● **Data provided**
___

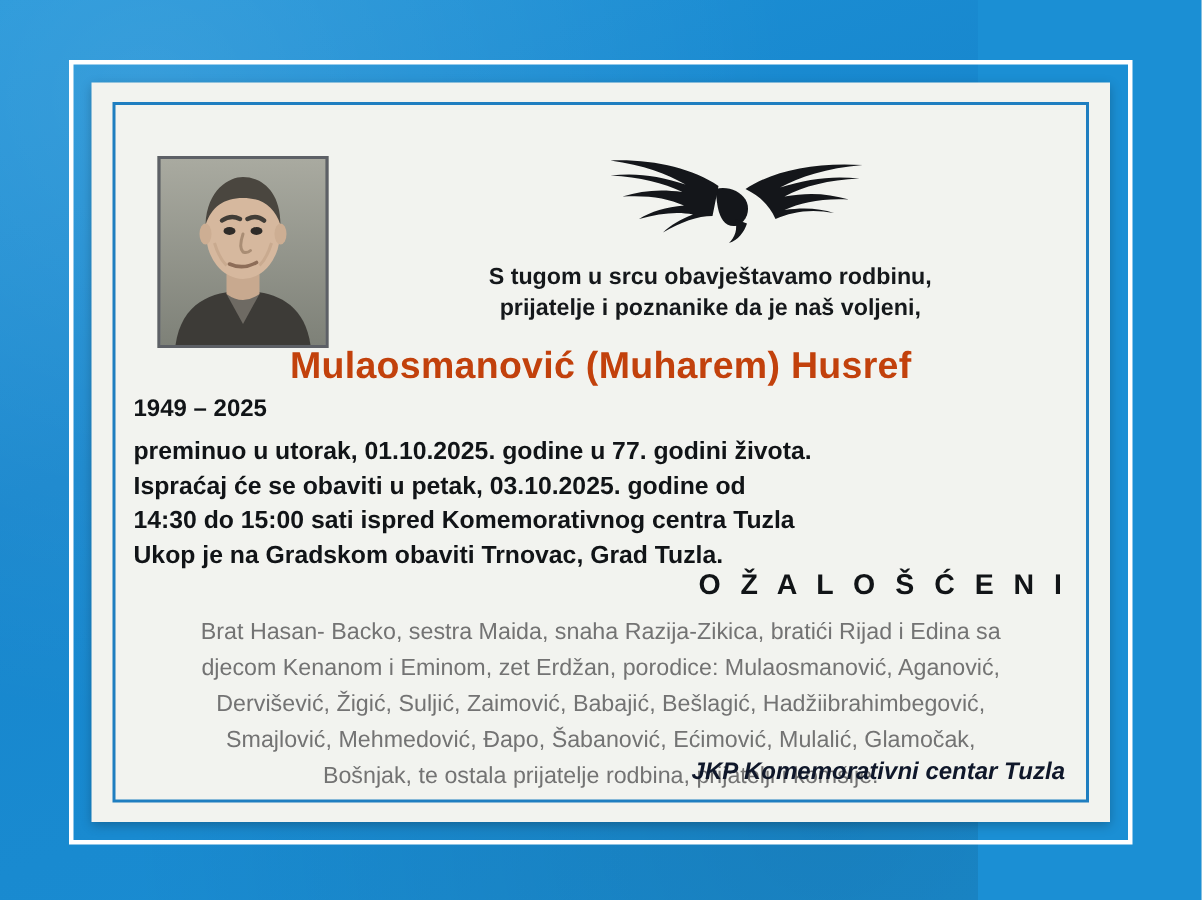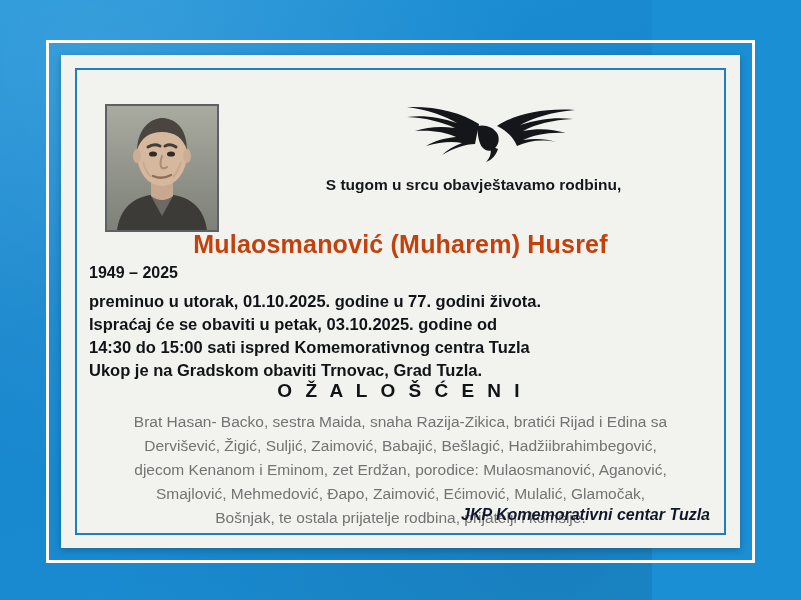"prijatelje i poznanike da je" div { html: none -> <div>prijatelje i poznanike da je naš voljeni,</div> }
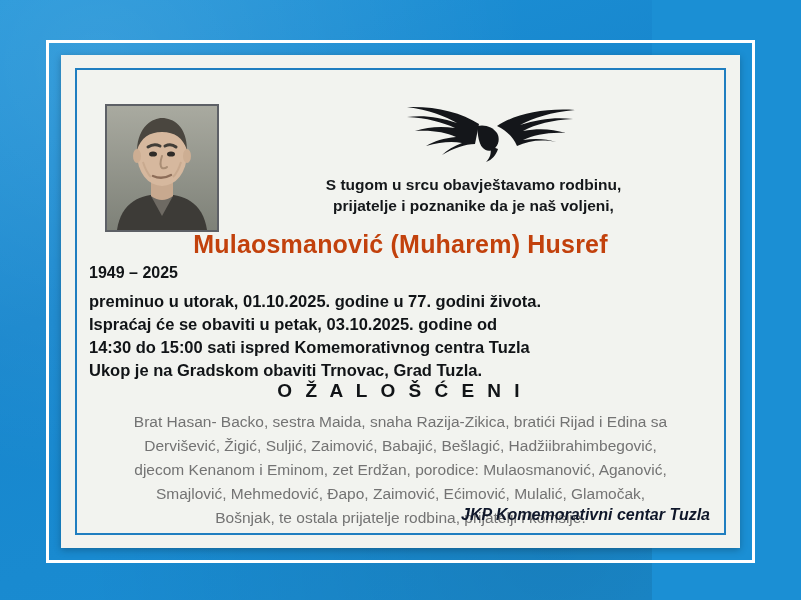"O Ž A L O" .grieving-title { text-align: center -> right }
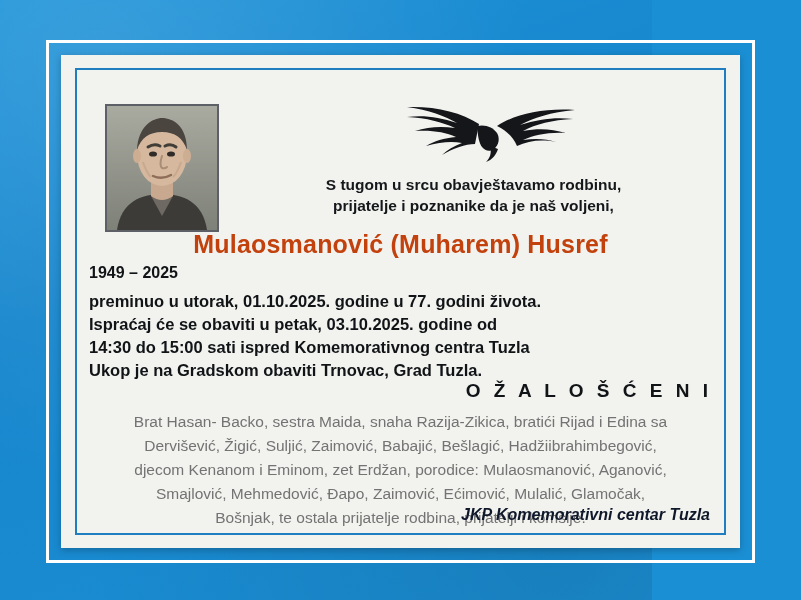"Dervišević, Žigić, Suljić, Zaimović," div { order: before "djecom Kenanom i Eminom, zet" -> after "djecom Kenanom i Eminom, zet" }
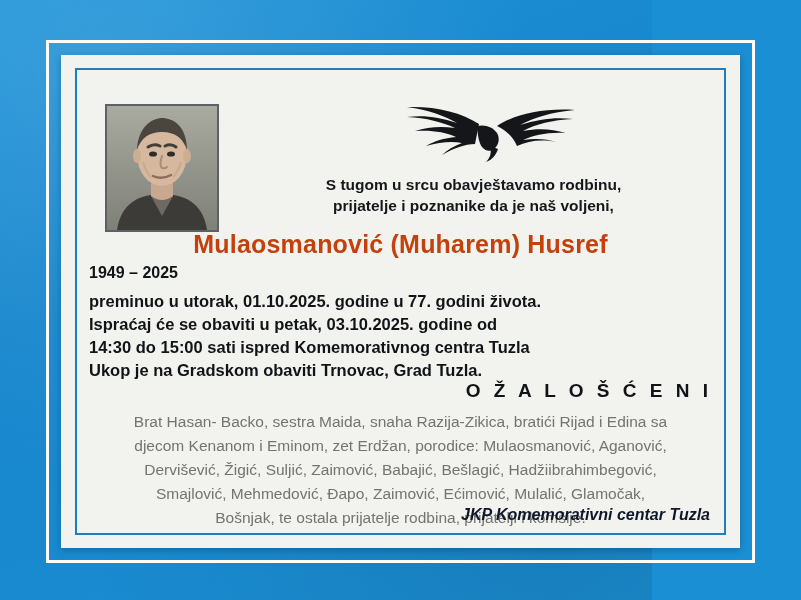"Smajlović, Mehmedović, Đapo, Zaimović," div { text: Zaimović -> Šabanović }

___

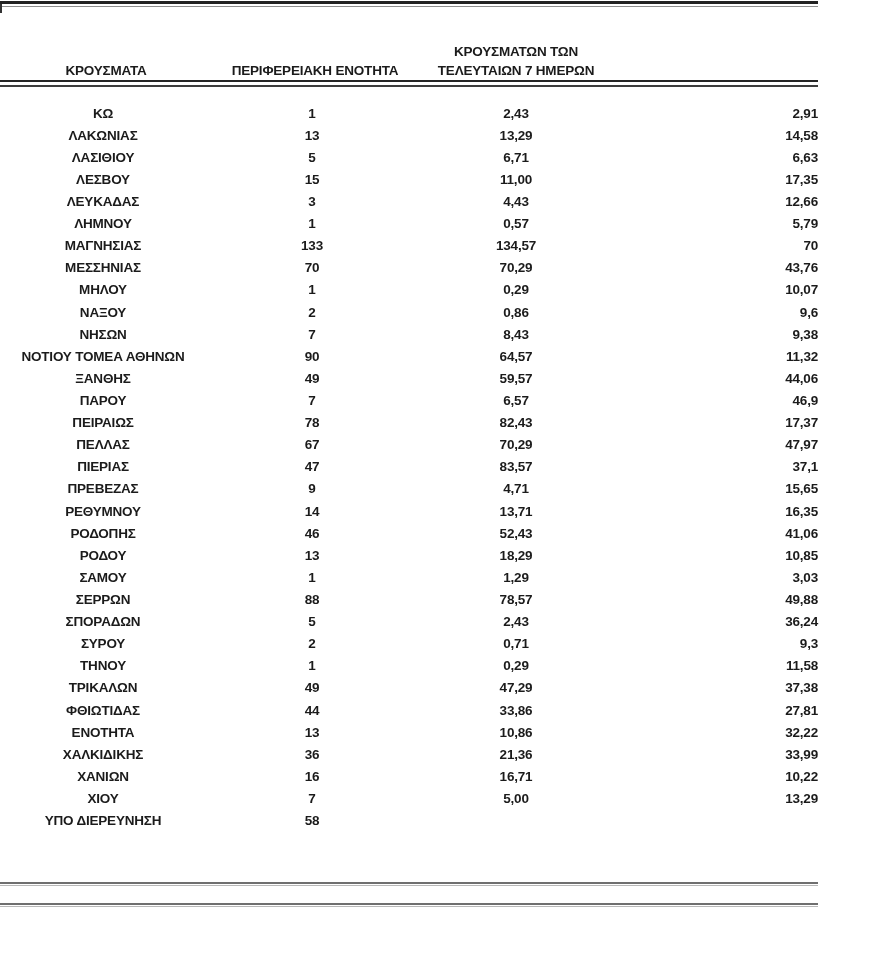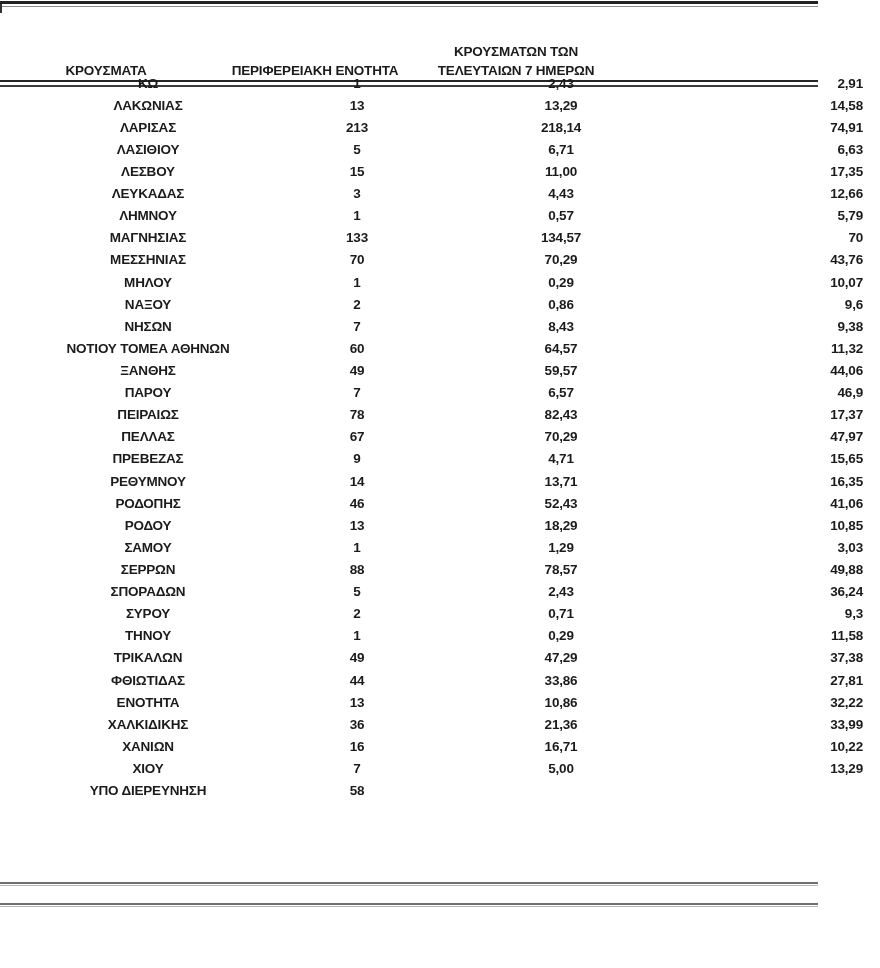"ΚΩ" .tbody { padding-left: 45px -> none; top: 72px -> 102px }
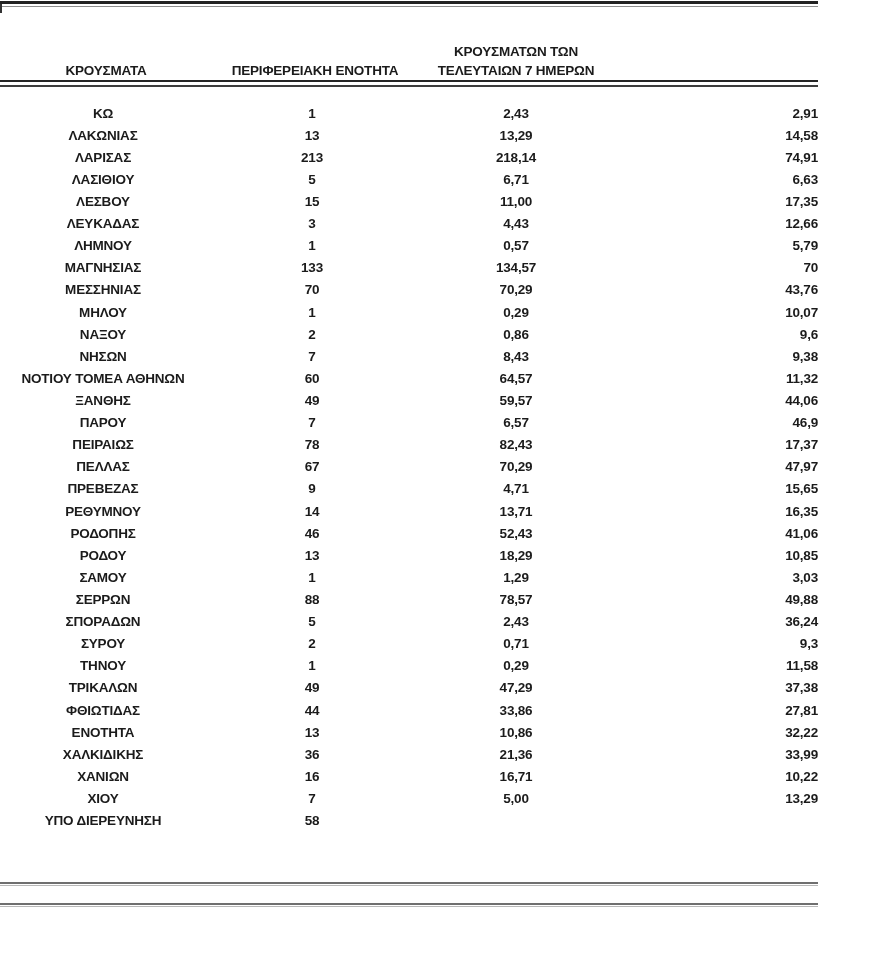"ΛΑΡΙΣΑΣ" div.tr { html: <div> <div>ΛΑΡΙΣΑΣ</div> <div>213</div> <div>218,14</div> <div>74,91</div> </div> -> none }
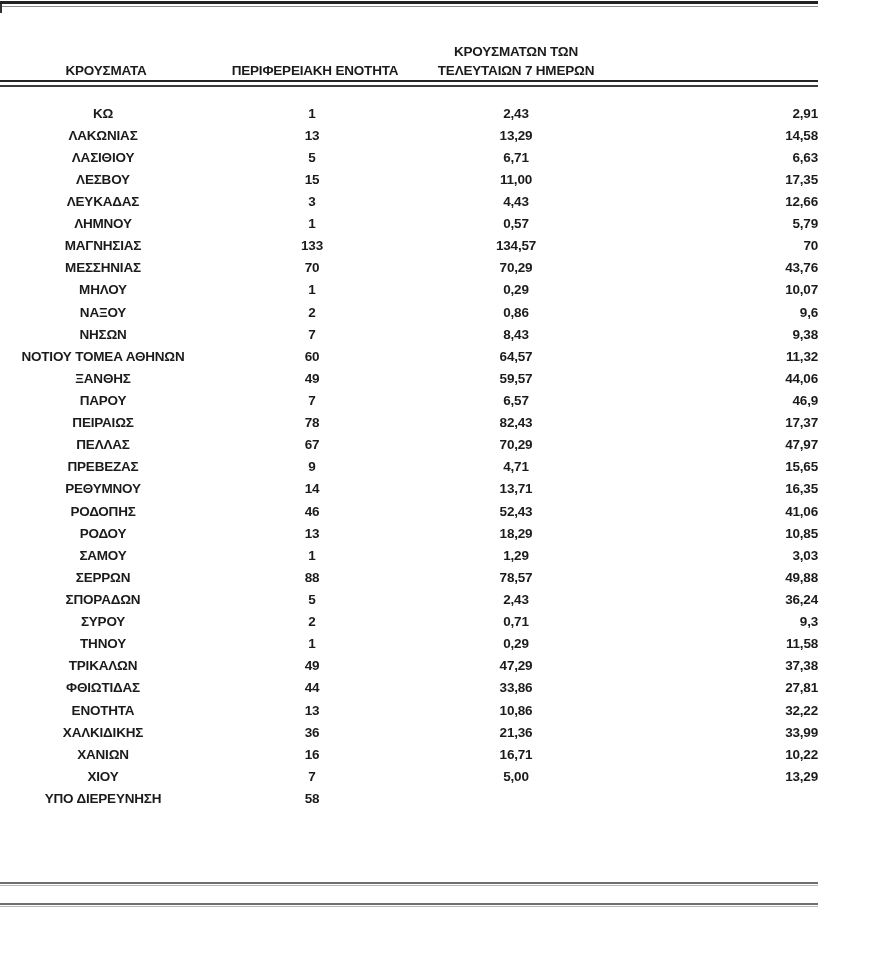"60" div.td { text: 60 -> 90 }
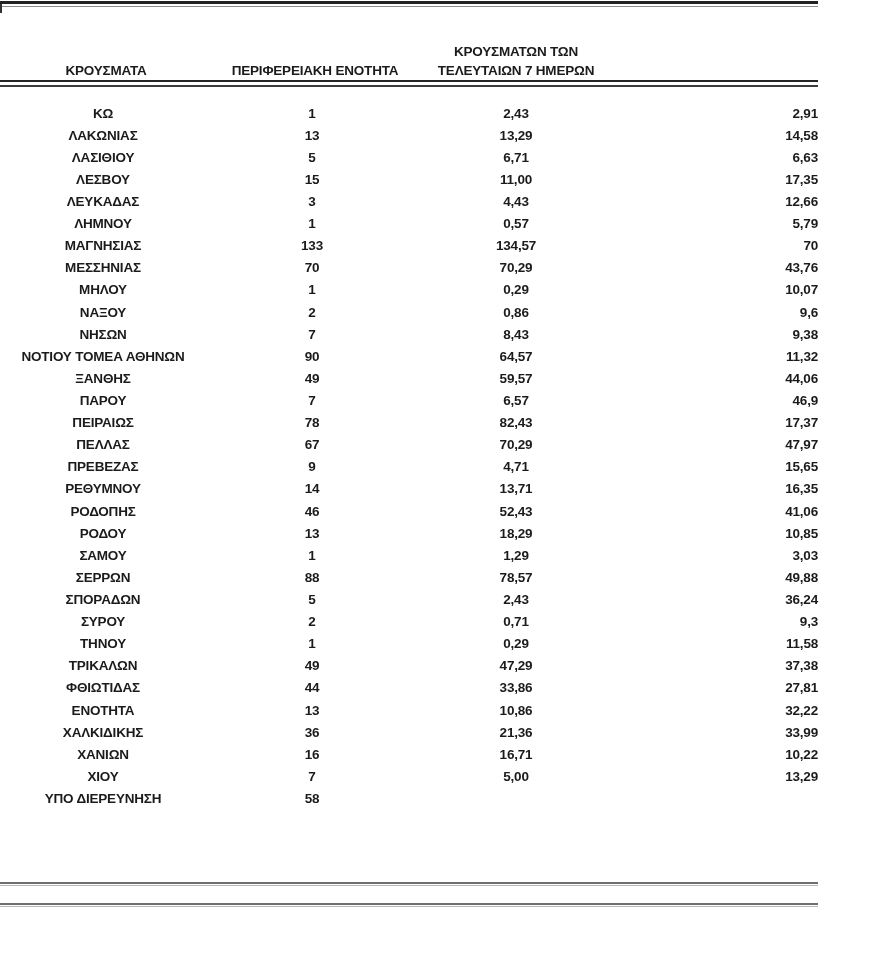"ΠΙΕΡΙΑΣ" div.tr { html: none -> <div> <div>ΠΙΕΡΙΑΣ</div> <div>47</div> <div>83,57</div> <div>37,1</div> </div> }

___

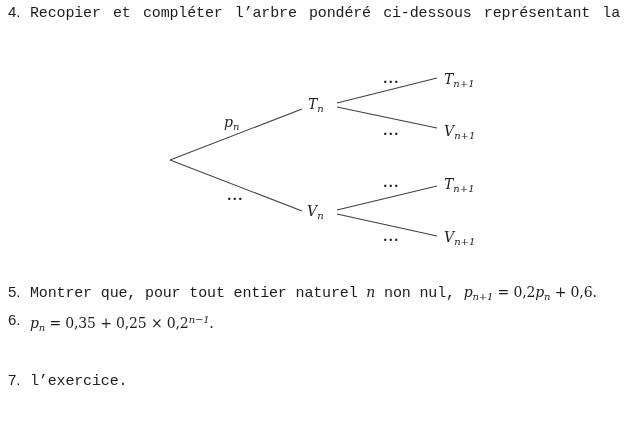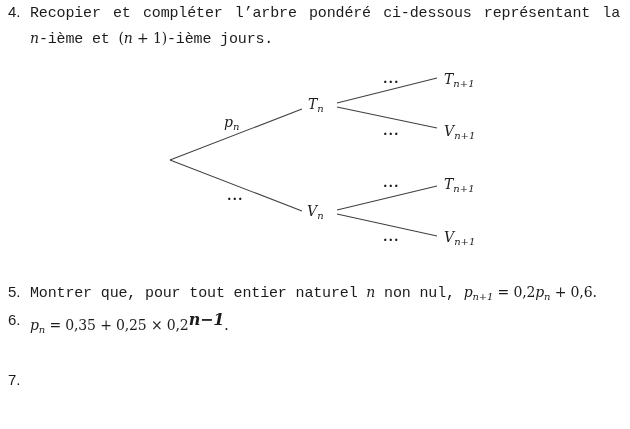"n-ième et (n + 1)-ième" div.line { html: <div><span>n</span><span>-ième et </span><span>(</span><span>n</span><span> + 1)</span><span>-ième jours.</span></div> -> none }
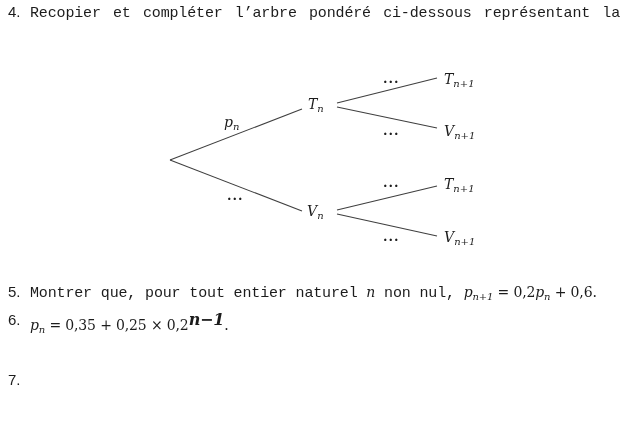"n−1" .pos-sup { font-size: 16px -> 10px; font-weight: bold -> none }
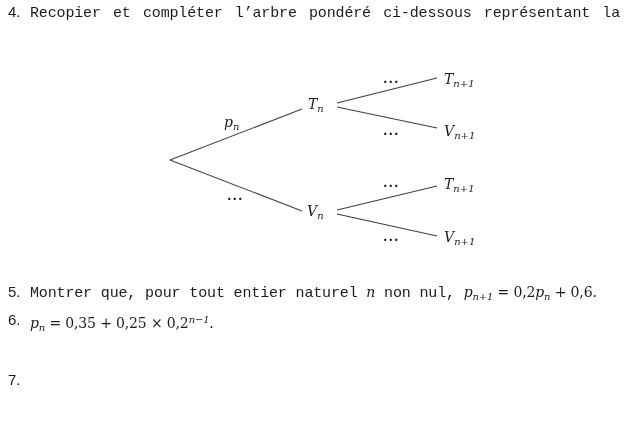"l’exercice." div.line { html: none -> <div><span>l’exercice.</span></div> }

___

● **What you should do**
An exact copy is needed. It runs from the line above containing "none -> <div>prijatelje" down to the line containing "text: Zaimović ->", both included, with no pictures.

● **Task answer**
"prijatelje i poznanike da je" div { html: none -> <div>prijatelje i poznanike da je naš voljeni,</div> }
"O Ž A L O" .grieving-title { text-align: center -> right }
"Dervišević, Žigić, Suljić, Zaimović," div { order: before "djecom Kenanom i Eminom, zet" -> after "djecom Kenanom i Eminom, zet" }
"Smajlović, Mehmedović, Đapo, Zaimović," div { text: Zaimović -> Šabanović }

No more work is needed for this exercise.